Single by Pink Floyd

from the album A Momentary Lapse of Reason
- B-side: "Run Like Hell" (live version)
- Released: 7 December 1987
- Recorded: November 1986 – August 1987
- Genre: Progressive rock
- Length: 5:42 (album version) 4:43 (single edit)
- Label: EMI (UK); Columbia (US);
- Songwriters: David Gilmour; Anthony Moore;
- Producers: Bob Ezrin; David Gilmour;

Pink Floyd singles chronology
| "Learning to Fly" (1987) | "On the Turning Away" (1987) | "The Dogs of War" (1988) |

Audio
- "On The Turning Away" on YouTube

= On the Turning Away =

"On the Turning Away" is a song from Pink Floyd's 1987 album, A Momentary Lapse of Reason.
The song was a staple of live shows from the 1987–89 world tours in support of A Momentary Lapse of Reason and was one of the songs in rotation during the 1994 tour in support of The Division Bell. The song was resurrected by David Gilmour on his 2006 On an Island Tour for one night only. Live recordings exist on Delicate Sound of Thunder (1988) and Live in Gdańsk (2008).

==Music and lyrics==
The song has often been described as a protest song and is one of the more political tracks Pink Floyd released after the departure of Roger Waters. The main concept came from Anthony Moore, but David Gilmour has stated that he re-wrote the last verse of both "On the Turning Away" and "Learning to Fly". Musically, it has been called a power ballad. Bassist Guy Pratt has said about its musical structure (referring to the fact that he had to guide Phil Manzanera and Steve DiStanislao through a completely unplanned performance of it in 2006): "The song only has five chords in it, but they don't necessarily show up where you think they will."
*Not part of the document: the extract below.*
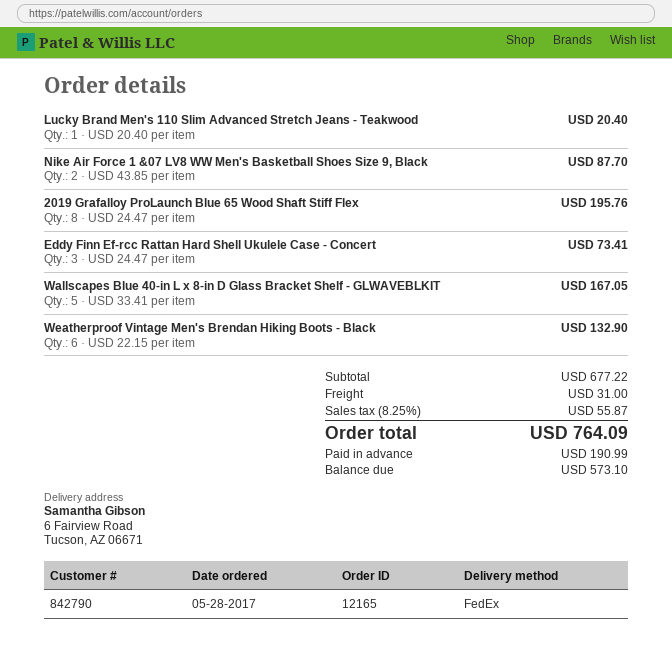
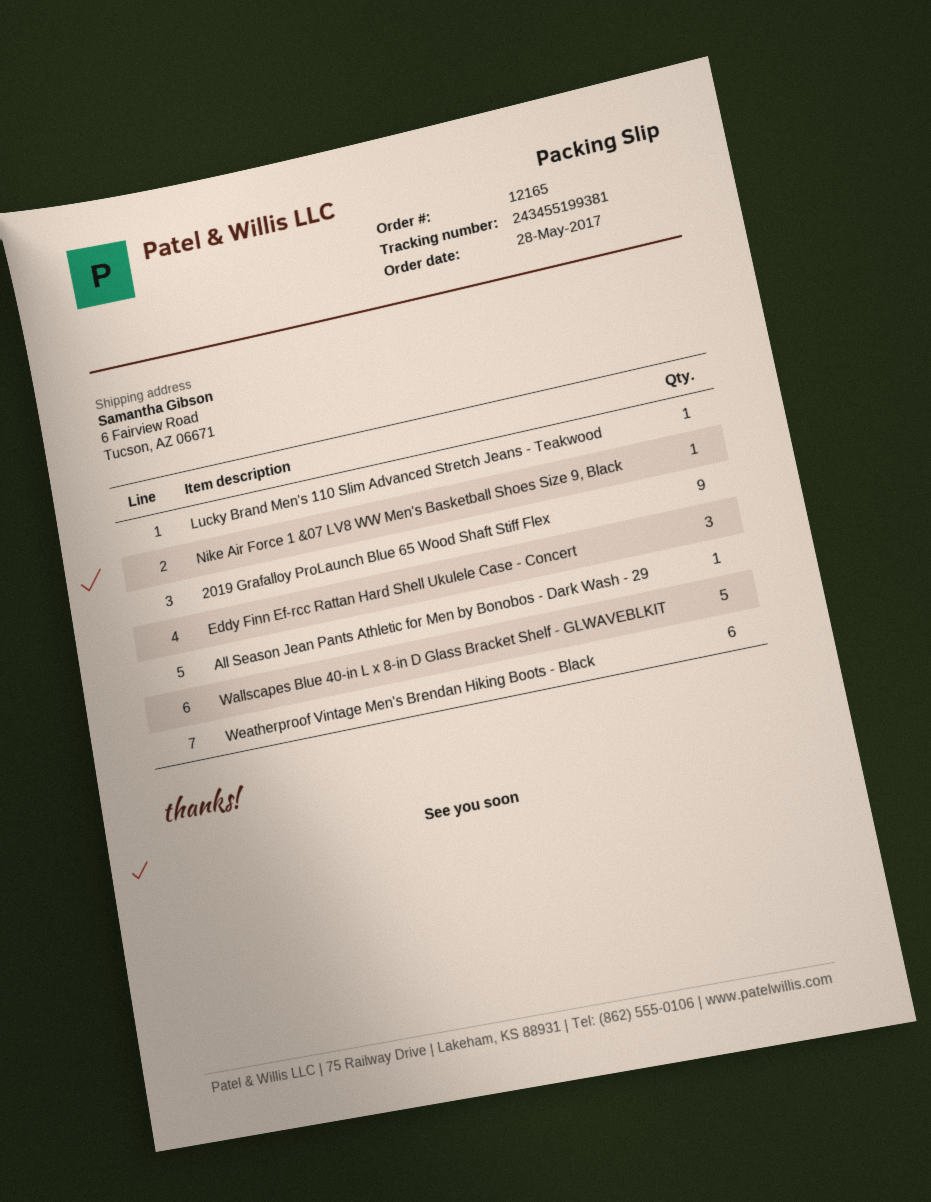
Nike Air Force 1 &07 LV8 WW Men's Basketball Shoes Size 9, Black: 2 -> 1
2019 Grafalloy ProLaunch Blue 65 Wood Shaft Stiff Flex: 8 -> 9
All Season Jean Pants Athletic for Men by Bonobos - Dark Wash - 29: none -> 1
It has also been noted for being one of Pink Floyd's rhythmically most complex songs, constantly alternating between various time signatures. Some reviewers have described it as Celtic sounding.

==Release==
Released as the second single from the album, it reached number one on the Billboard Album Rock Tracks chart in early 1988. In the United Kingdom, the song charted at number 55 on the UK Singles Chart.

The song charted at 47 in the Netherlands, and 34 in New Zealand

Cash Box, referring to Waters' departure and Gilmour taking over the songwriting duties, said that "Atlas shrugged, and the results are stunning" and that the song "is filled with apocalyptic imagery and roughhewn rock foundations that Floyd fans crave."

==Video==
The music video for the track featured a live recording and concert footage filmed during the band's three night run at The Omni in Atlanta, Georgia from 3 to 5 November 1987 directed by Larry Jordan (who has directed concert films for Rush, Mariah Carey, and Billy Joel). Promotional videos for "The Dogs of War" and "One Slip" also used footage of this concert. The video made it to number nine on MTV's Video Countdown in January 1988.

==Personnel==

===Studio===
- Pink Floyd
- David Gilmour – lead and backing vocals, electric & acoustic guitars, fretless bass guitar

Additional musicians:
- Richard Wright – Hammond organ, backing vocals
- Jon Carin – synthesizer
- Jim Keltner – drums
- Darlene Koldenhoven (as Darlene Koldenhaven) – backing vocals
- Carmen Twillie – backing vocals
- Phyllis St. James – backing vocals
- Donny Gerrard – backing vocals

===Live Personnel 1987–1994===

- David Gilmour – lead vocals, lead guitar
- Nick Mason – drums
- Richard Wright – keyboards, backing vocals

Additional musicians:

- Jon Carin – synthesisers, backing vocals
- Guy Pratt – fretless bass guitar, backing vocals
- Tim Renwick – acoustic guitar, backing vocals
- Gary Wallis – percussion, drums (on the 1992 Amnesty International Big 30 concert and together with Nick Mason on the 1994 The Division Bell tour)
- Durga McBroom, Rachel Fury, Margaret Taylor – backing vocals (1987–1989)
- Sam Brown, Durga McBroom, Claudia Fontaine – backing vocals (1994)

===David Gilmour Live 2006===
- David Gilmour – lead vocals, rhythm guitar, lead guitar
- Richard Wright – organ, backing vocals
- Guy Pratt – bass guitar, backing vocals
- Steve DiStanislao – drums
- Phil Manzanera – acoustic guitar
- Jon Carin – synthesisers

==Covers==
Richie Havens performed the song live (as the encore) during his 1998 tour. Progressive metal band Oceans of Slumber covered the song on their 2015 EP, Blue.

==Certifications==

Certifications for "On the Turning Away"
| Region | Certification | Certified units/sales |
| New Zealand (RMNZ) | Gold | 15,000^{‡} |
^{‡} Sales+streaming figures based on certification alone.